我的目标是:削减用户在汗学院完成的项目数量。
为此,我需要解析配置文件用户页面。但是我需要点击show more
来查看用户所做的所有项目,然后抓住它们。
from selenium import webdriver
from selenium.webdriver.common.by import By
from selenium.webdriver.support.ui import WebDriverWait
from selenium.webdriver.support import expected_conditions as EC
from selenium.common.exceptions import TimeoutException,StaleElementReferenceException
from bs4 import BeautifulSoup
# here is one example of a user
driver = webdriver.Chrome()
driver.get('https://www.khanacademy.org/profile/trekcelt/projects')
# to infinite click on show more button until there is none
while True:
try:
showmore_project=WebDriverWait(driver, 10).until(EC.presence_of_element_located((By.CLASS_NAME,'showMore_17tx5ln')))
showmore_project.click()
except TimeoutException:
break
except StaleElementReferenceException:
break
# parsing the profile
soup=BeautifulSoup(driver.page_source,'html.parser')
# get a list of all the projects
project=soup.find_all(class_='title_1usue9n')
# get the number of projects
print(len(project))
这段代码为0
返回print(len(project))
。这是不正常的,因为当你手动检查https://www.khanacademy.org/profile/trekcelt/projects
时,你可以看到项目数量绝对不是0
。
奇怪的是:首先,您可以看到(使用webdriver)此代码正常工作,然后selenium点击其他东西而不是show more button
,它点击其中一个项目的链接,例如更改页面,这就是为什么我们得到0
。
我不明白如何纠正我的代码所以selenium只点击右键而没有别的。
查看以下实现以获得所需的行为。脚本运行时,请仔细查看滚动条以查看进度。
from selenium import webdriver
from selenium.webdriver.common.by import By
from selenium.webdriver.support.ui import WebDriverWait
from selenium.webdriver.support import expected_conditions as EC
from bs4 import BeautifulSoup
with webdriver.Chrome() as driver:
wait = WebDriverWait(driver,10)
driver.get('https://www.khanacademy.org/profile/trekcelt/projects')
while True:
try:
showmore = wait.until(EC.presence_of_element_located((By.CSS_SELECTOR,'[class^="showMore"] > a')))
driver.execute_script("arguments[0].click();",showmore)
except Exception:
break
soup = BeautifulSoup(driver.page_source,'html.parser')
project = soup.find_all(class_='title_1usue9n')
print(len(project))
另一种方式是:
while True:
try:
showmore = wait.until(EC.presence_of_element_located((By.CSS_SELECTOR,'[class^="showMore"] > a')))
showmore.location_once_scrolled_into_view
showmore.click()
wait.until(EC.invisibility_of_element_located((By.CSS_SELECTOR,'[class^="spinnerContainer"] > img[class^="loadingSpinner"]')))
except Exception:
break
此时输出:
381
我修改了已接受的答案以提高脚本的性能。评论如何实现它是在代码中
from selenium import webdriver
from selenium.webdriver.common.by import By
from selenium.webdriver.support.ui import WebDriverWait
from selenium.webdriver.support import expected_conditions as EC
from selenium.common.exceptions import NoSuchElementException, StaleElementReferenceException
from bs4 import BeautifulSoup
import time
start_time = time.time()
# here is one example of a user
with webdriver.Chrome() as driver:
driver.get('https://www.khanacademy.org/profile/trekcelt/projects')
# This code will wait until the first Show More is displayed (After page loaded)
showmore_project = WebDriverWait(driver, 10).until(EC.presence_of_element_located((By.CLASS_NAME,
'showMore_17tx5ln')))
showmore_project.click()
# to infinite click on show more button until there is none
while True:
try:
# We will retrieve and click until we do not find the element
# NoSuchElementException will be raised when we reach the button.
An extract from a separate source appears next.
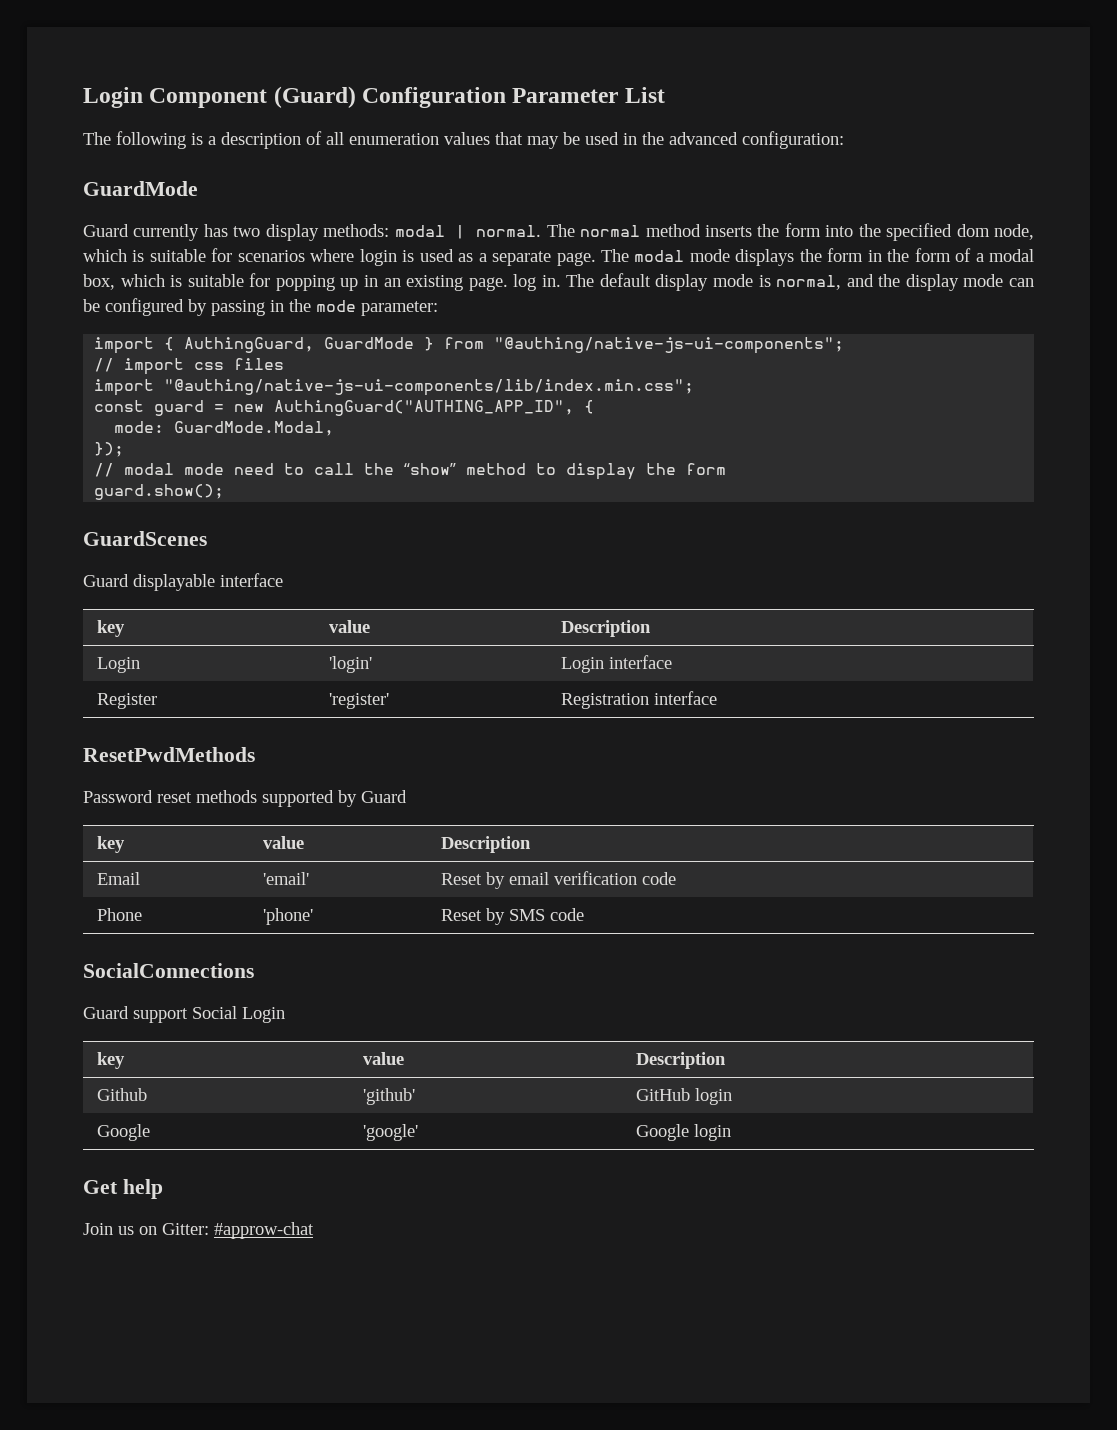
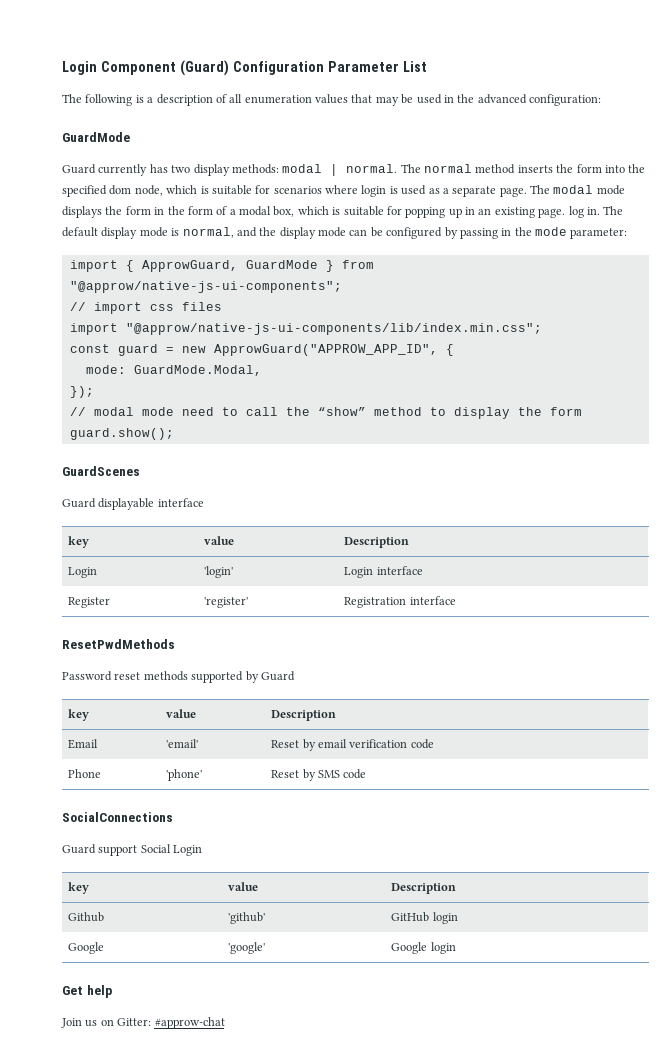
[184,337,315,353] AuthingGuard, -> [141,260,238,272] ApprowGuard,
[494,337,845,354] "@authing/native-js-ui-components"; -> [69,281,342,293] "@approw/native-js-ui-components";
[164,379,695,396] "@authing/native-js-ui-components/lib/index.min.css"; -> [125,323,542,335] "@approw/native-js-ui-components/lib/index.min.css";
[274,400,575,416] AuthingGuard("AUTHING_APP_ID", -> [213,344,438,356] ApprowGuard("APPROW_APP_ID",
This will save the wait time of 10 sec
showmore_project= driver.find_element_by_css_selector('.showMore_17tx5ln [role="button"]')
# Using a JS to send the click will avoid Selenium to through an exception where the click would not be
# performed on the right element.
driver.execute_script("arguments[0].click();", showmore_project)
except StaleElementReferenceException:
continue
except NoSuchElementException:
break
# parsing the profile
soup=BeautifulSoup(driver.page_source,'html.parser')
# get a list of all the projects
project=soup.find_all(class_='title_1usue9n')
# get the number of projects
print(len(project))
print(time.time() - start_time)
执行时间1:14.343502759933472 执行时间2:13.955228090286255 希望这对你有所帮助!